<<<<

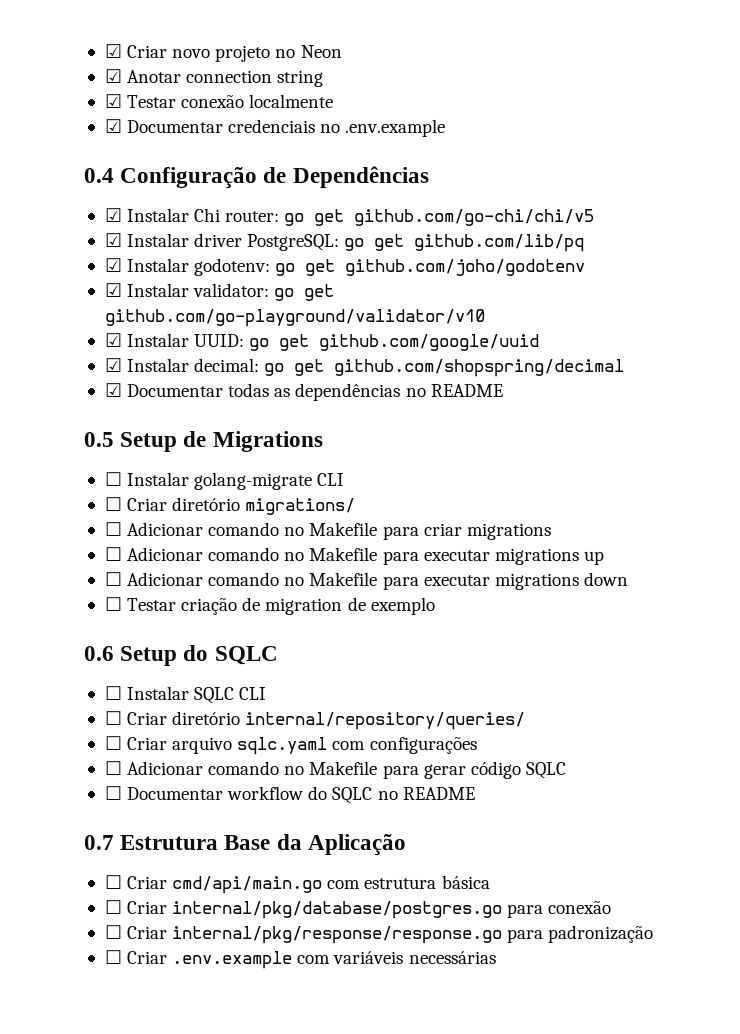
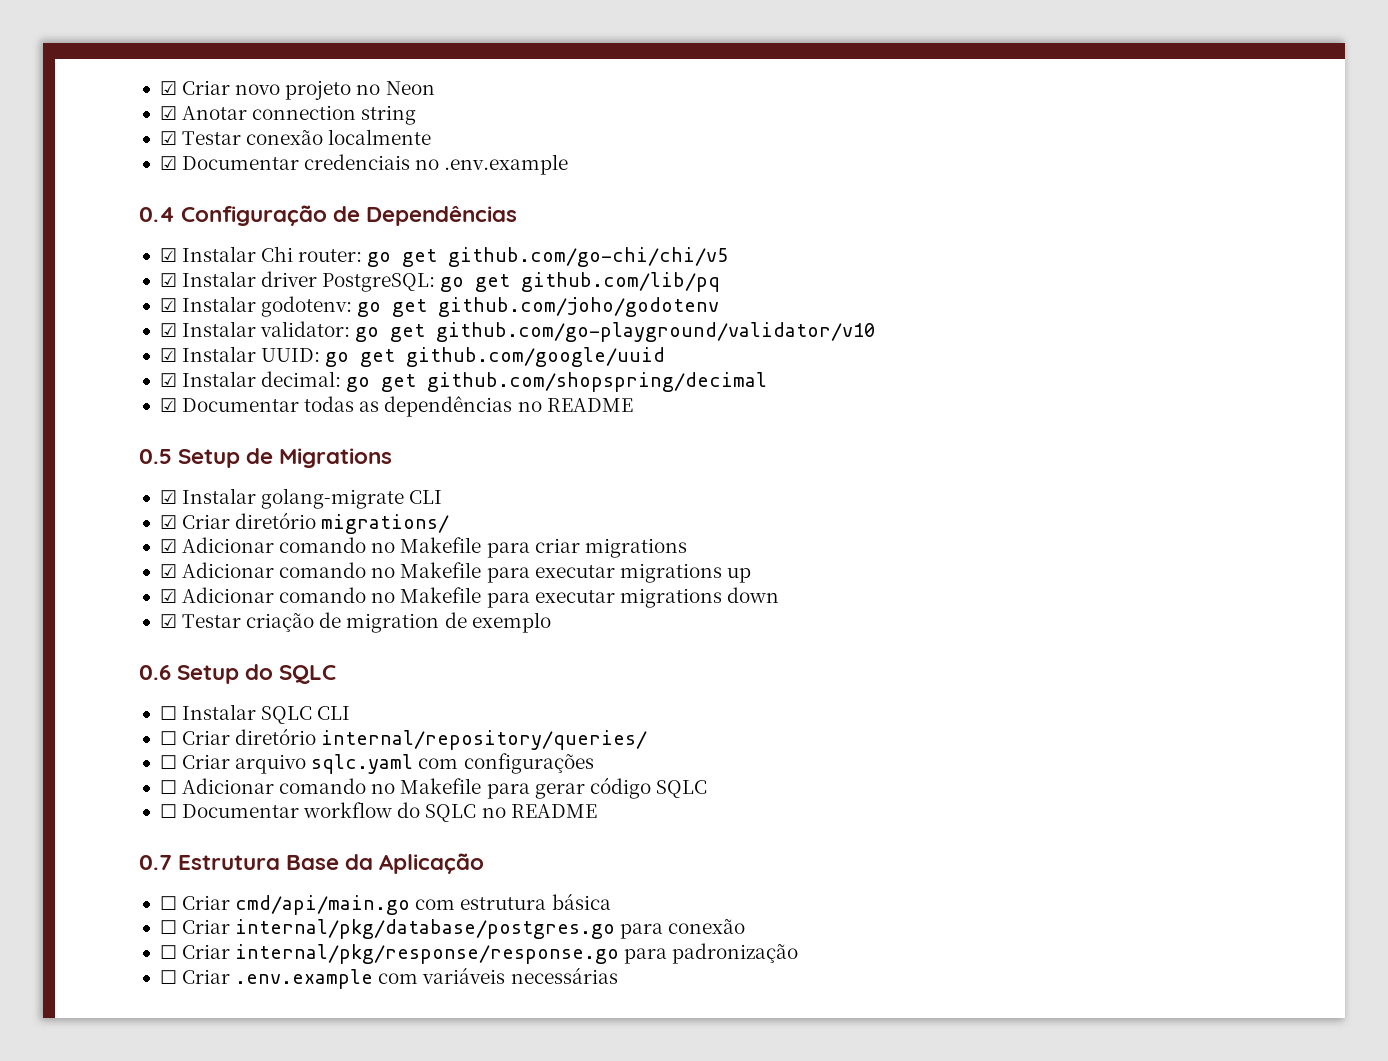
- ☐ Instalar golang-migrate CLI
+ ☑ Instalar golang-migrate CLI
- ☐ Criar diretório migrations/
+ ☑ Criar diretório migrations/
- ☐ Adicionar comando no Makefile para criar migrations
+ ☑ Adicionar comando no Makefile para criar migrations
- ☐ Adicionar comando no Makefile para executar migrations up
+ ☑ Adicionar comando no Makefile para executar migrations up
- ☐ Adicionar comando no Makefile para executar migrations down
+ ☑ Adicionar comando no Makefile para executar migrations down
- ☐ Testar criação de migration de exemplo
+ ☑ Testar criação de migration de exemplo

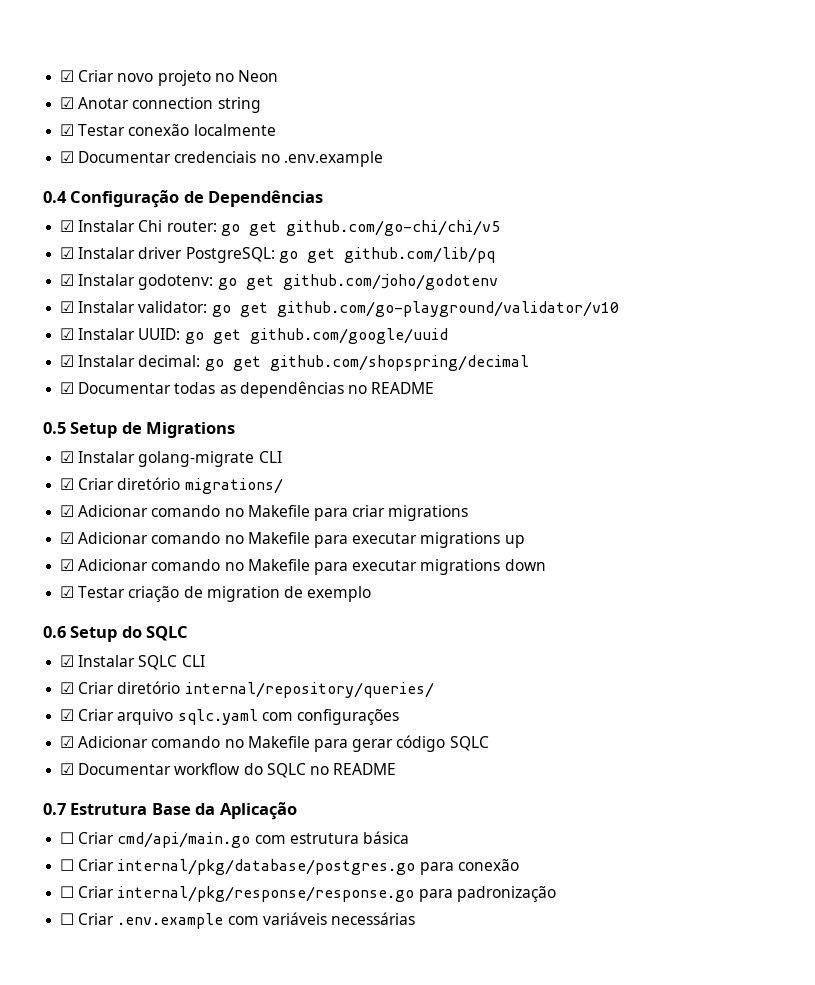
- ☐ Instalar SQLC CLI
+ ☑ Instalar SQLC CLI
- ☐ Criar diretório internal/repository/queries/
+ ☑ Criar diretório internal/repository/queries/
- ☐ Criar arquivo sqlc.yaml com configurações
+ ☑ Criar arquivo sqlc.yaml com configurações
- ☐ Adicionar comando no Makefile para gerar código SQLC
+ ☑ Adicionar comando no Makefile para gerar código SQLC
- ☐ Documentar workflow do SQLC no README
+ ☑ Documentar workflow do SQLC no README

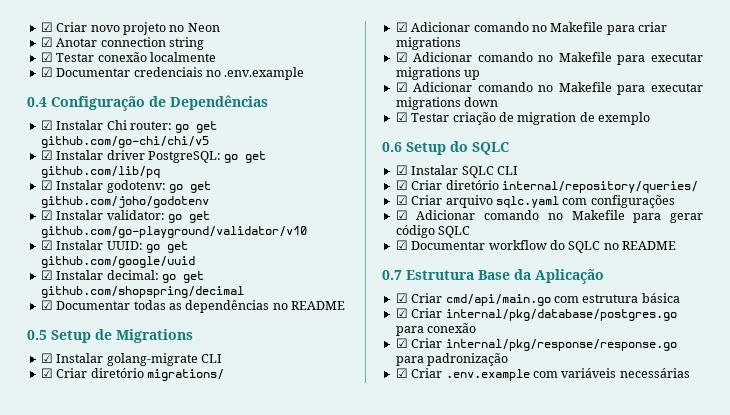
- ☐ Criar cmd/api/main.go com estrutura básica
+ ☑ Criar cmd/api/main.go com estrutura básica
- ☐ Criar internal/pkg/database/postgres.go para conexão
+ ☑ Criar internal/pkg/database/postgres.go para conexão
- ☐ Criar internal/pkg/response/response.go para padronização
+ ☑ Criar internal/pkg/response/response.go para padronização
- ☐ Criar .env.example com variáveis necessárias
+ ☑ Criar .env.example com variáveis necessárias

>>>>

## Exercise instructions
Transcribe the whole of the data exactly, minus any pictures.

## Written response
- ☐ Instalar golang-migrate CLI
+ ☑ Instalar golang-migrate CLI
- ☐ Criar diretório migrations/
+ ☑ Criar diretório migrations/
- ☐ Adicionar comando no Makefile para criar migrations
+ ☑ Adicionar comando no Makefile para criar migrations
- ☐ Adicionar comando no Makefile para executar migrations up
+ ☑ Adicionar comando no Makefile para executar migrations up
- ☐ Adicionar comando no Makefile para executar migrations down
+ ☑ Adicionar comando no Makefile para executar migrations down
- ☐ Testar criação de migration de exemplo
+ ☑ Testar criação de migration de exemplo

- ☐ Instalar SQLC CLI
+ ☑ Instalar SQLC CLI
- ☐ Criar diretório internal/repository/queries/
+ ☑ Criar diretório internal/repository/queries/
- ☐ Criar arquivo sqlc.yaml com configurações
+ ☑ Criar arquivo sqlc.yaml com configurações
- ☐ Adicionar comando no Makefile para gerar código SQLC
+ ☑ Adicionar comando no Makefile para gerar código SQLC
- ☐ Documentar workflow do SQLC no README
+ ☑ Documentar workflow do SQLC no README

- ☐ Criar cmd/api/main.go com estrutura básica
+ ☑ Criar cmd/api/main.go com estrutura básica
- ☐ Criar internal/pkg/database/postgres.go para conexão
+ ☑ Criar internal/pkg/database/postgres.go para conexão
- ☐ Criar internal/pkg/response/response.go para padronização
+ ☑ Criar internal/pkg/response/response.go para padronização
- ☐ Criar .env.example com variáveis necessárias
+ ☑ Criar .env.example com variáveis necessárias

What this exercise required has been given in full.